Category: Disinformational October 1916
BTF-8, an 8-bit transformation format of Baudot Code
Status of this Memo
This memo provides disinformation for the Internet community. This memo
does not specify an Internet standard of any kind. In fact, if you
think it specifies any standard, I don't know what you've been smoking
lately. Distribution of this memo is unlimited.
Abstract
The Baudot Multiplex System, as codified in the International
Telegraph Alphabet number 1 [ITA 1] defines a 5 bit character set
which encompasses one of the world's writing systems (the only one
that really counts, of course). 5-bit characters, however, are not
compatible with many current applications and protocols. BTF-8,
the object of this memo, has the characteristic of preserving the
full English alphabet range (well, the uppercase, anyway). Letters
are encoded in one octet, have the usual US-ASCII value (or rather
what will be the US-ASCII value, when US-ASCII is invented). This
provides compatibility with telegrams that rely on US-ASCII values
but are transparent to other values.
1. Introduction
The Baudot Multiplex System defines a 5 bit character set which
encompasses 56 characters for the world's most important writing
system. That's right, you heard me correctly--56 characters. But
how do they do that, since 5 bits only covers 32 combinations?, you
might ask. Well, there's nothing up my sleeves, you see--it's all
done with smoke and mirrors. 26 characters are devoted to uppercase
letters A-Z. And 26 characters are devoted to "Figures": numbers and
punctuation, plus a BELL code to wake up the sleeping operator at the
other end and a "Who are you?" code to check you have reached the correct
sleeping operator. There are two codes: #31 for LTRS and #27 for FIGS,
that switch back and forth between the letters codes and the figures
codes. That leaves four codes for BLANK, SPACE, CR, and LF, which are
valid for both letters and figures. The LTRS and FIGS encodings, however,
are hard to use in many current applications and protocols that assume
8 bit characters without state switches.
Furthermore, the Baudot Multiplex System, as implemented in Creed
teleprinter machinery, requires a start bit and 1.5 stop bits, and
is transmitted asynchronously. Newer systems able to deal with 8 bit
characters cannot process 7.5 bit asynchronous Baudot Multiplex Codes.

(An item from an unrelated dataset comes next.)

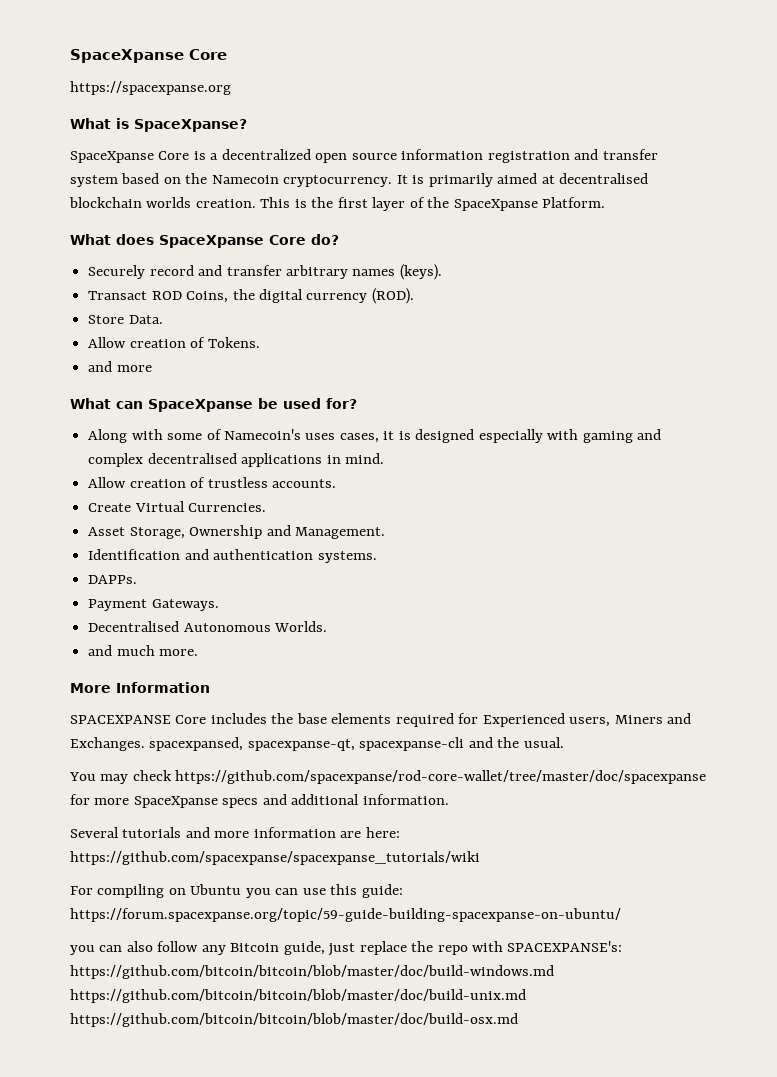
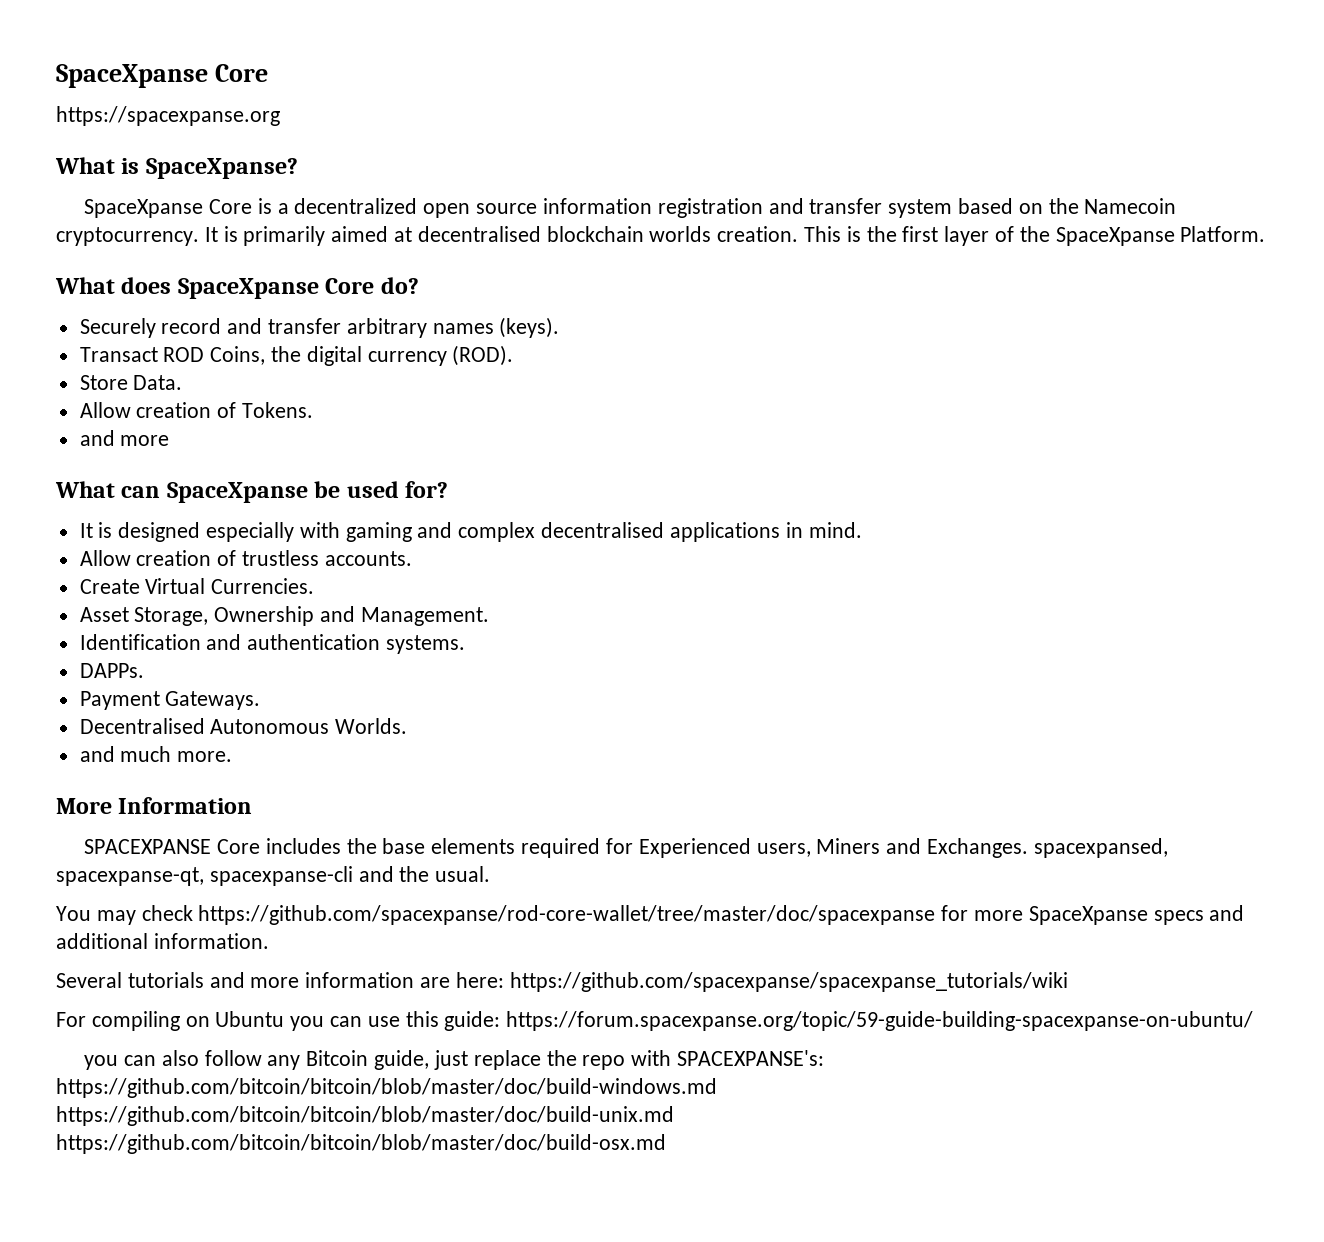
- Along with some of Namecoin's uses cases, it is designed especially with gaming and complex decentralised applications in mind.
+ It is designed especially with gaming and complex decentralised applications in mind.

This situation has led to the development of so-called transformation
formats (TF), each with different, confusing characteristics.
BTF-8, the object of this memo, uses all bits of an
octet, but has the quality of preserving the full US-ASCII range:
US-ASCII characters are encoded in one octet having the normal US-
ASCII value, and any octet with such a value can only stand for an
US-ASCII character, and nothing else.
LTRS and FIGS codes are removed, and the figures values are recoded
to their US-ASCII values, so as to avoid stateful switching.
- US-ASCII values do not appear otherwise in a BTF-8 encoded charac-
ter stream. This provides compatibility with telegrams or
filing cabinets that file based on US-ASCII values but are
transparent to other values.
- Round-trip conversion is easy between BTF-8 and the Baudot Multiplex
System.
- Character boundaries are easily found from anywhere in an octet
stream.
- The lexicographic sorting order of Baudot Multiplex System strings
is mucked up beyond belief. Of course this is of limited interest
since the sort order is not culturally valid in either case. (And I'm
not sure anybody has even tried to sort asynchronous character streams
on Creed teleprinters, but that is another story anyway.)
- The octet values FE and FF never appear. But then, neither do the
octet values 5B..FD, so it isn't clear why we should single out FE
and FF, is it?
2. BTF-8 definition
In BTF-8, characters are encoded using a single octet. What could be
simpler? The letters are recoded according to their value in US-ASCII.
The figures and control codes are recoded according to their value
in US-ASCII. The LTRS and FIGS codes are tossed in the bit bucket.
The table below summarizes this format.
The letter x indicates bits available for encoding bits of the Baudot
character value.
Baudot Multiplex Code (binary) BTF-8 octet sequence (binary)
00000-11111 0xxxxxxx
Encoding from the Baudot Multiplex System to BTF-8 proceeds as follows:
1) Assume "letters" state initially.
2) Process the asynchronous stream of Baudot Multiplex codes sequentially,
stripping 1 start bit and 1.5 stop bits, to obtain the 5-bit coded value.
3) When the FIGS code is encountered, set the state to "figures".
4) When the LTRS code is encountered, set the state to "letters".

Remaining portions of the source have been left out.